## Task description
The lines below that include "upon" are to be found and copied.

+---+

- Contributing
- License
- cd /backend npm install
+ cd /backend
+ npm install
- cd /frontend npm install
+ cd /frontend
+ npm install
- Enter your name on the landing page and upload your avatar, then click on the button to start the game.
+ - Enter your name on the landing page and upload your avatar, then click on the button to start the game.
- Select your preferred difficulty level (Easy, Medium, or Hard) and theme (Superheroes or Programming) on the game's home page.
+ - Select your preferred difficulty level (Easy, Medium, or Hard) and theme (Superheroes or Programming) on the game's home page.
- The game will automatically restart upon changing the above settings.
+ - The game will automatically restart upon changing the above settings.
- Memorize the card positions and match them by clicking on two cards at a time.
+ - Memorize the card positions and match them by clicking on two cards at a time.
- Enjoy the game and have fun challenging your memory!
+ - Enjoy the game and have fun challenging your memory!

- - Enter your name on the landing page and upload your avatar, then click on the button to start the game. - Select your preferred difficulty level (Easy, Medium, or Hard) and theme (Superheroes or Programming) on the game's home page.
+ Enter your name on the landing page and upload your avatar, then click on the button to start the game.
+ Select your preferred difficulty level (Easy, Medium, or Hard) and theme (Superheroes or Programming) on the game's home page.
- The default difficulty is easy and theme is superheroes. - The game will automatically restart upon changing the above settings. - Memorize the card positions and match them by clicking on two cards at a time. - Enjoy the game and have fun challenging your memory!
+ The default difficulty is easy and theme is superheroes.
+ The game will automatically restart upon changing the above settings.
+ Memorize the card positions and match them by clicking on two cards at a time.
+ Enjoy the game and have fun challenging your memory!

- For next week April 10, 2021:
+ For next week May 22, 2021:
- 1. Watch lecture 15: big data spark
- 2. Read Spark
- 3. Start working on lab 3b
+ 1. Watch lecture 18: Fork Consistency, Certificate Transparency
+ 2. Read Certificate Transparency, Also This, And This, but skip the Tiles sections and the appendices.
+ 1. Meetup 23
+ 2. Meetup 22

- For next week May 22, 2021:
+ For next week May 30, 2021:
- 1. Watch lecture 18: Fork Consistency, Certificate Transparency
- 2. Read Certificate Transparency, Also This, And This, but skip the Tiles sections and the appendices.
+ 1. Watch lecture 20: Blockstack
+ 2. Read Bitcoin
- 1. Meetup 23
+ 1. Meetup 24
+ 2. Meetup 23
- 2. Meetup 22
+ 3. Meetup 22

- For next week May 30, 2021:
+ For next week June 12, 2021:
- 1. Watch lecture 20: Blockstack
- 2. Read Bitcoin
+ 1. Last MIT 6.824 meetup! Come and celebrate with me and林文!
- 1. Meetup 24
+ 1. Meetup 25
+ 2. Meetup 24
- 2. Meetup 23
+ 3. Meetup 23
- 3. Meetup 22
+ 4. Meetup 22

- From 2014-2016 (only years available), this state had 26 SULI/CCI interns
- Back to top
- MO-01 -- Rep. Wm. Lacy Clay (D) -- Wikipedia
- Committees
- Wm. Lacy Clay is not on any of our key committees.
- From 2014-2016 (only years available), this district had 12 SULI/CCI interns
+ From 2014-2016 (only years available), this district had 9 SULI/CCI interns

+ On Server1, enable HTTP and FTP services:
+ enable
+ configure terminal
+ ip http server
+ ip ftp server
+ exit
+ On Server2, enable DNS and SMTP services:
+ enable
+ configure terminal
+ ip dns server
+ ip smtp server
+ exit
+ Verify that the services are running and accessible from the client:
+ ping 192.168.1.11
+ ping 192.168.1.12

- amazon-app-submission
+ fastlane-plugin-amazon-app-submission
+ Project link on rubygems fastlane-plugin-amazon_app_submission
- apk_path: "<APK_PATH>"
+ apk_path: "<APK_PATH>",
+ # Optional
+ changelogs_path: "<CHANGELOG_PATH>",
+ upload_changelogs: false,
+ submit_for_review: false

+---+

## Task output
- The game will automatically restart upon changing the above settings.
+ - The game will automatically restart upon changing the above settings.
- The default difficulty is easy and theme is superheroes. - The game will automatically restart upon changing the above settings. - Memorize the card positions and match them by clicking on two cards at a time. - Enjoy the game and have fun challenging your memory!
+ The game will automatically restart upon changing the above settings.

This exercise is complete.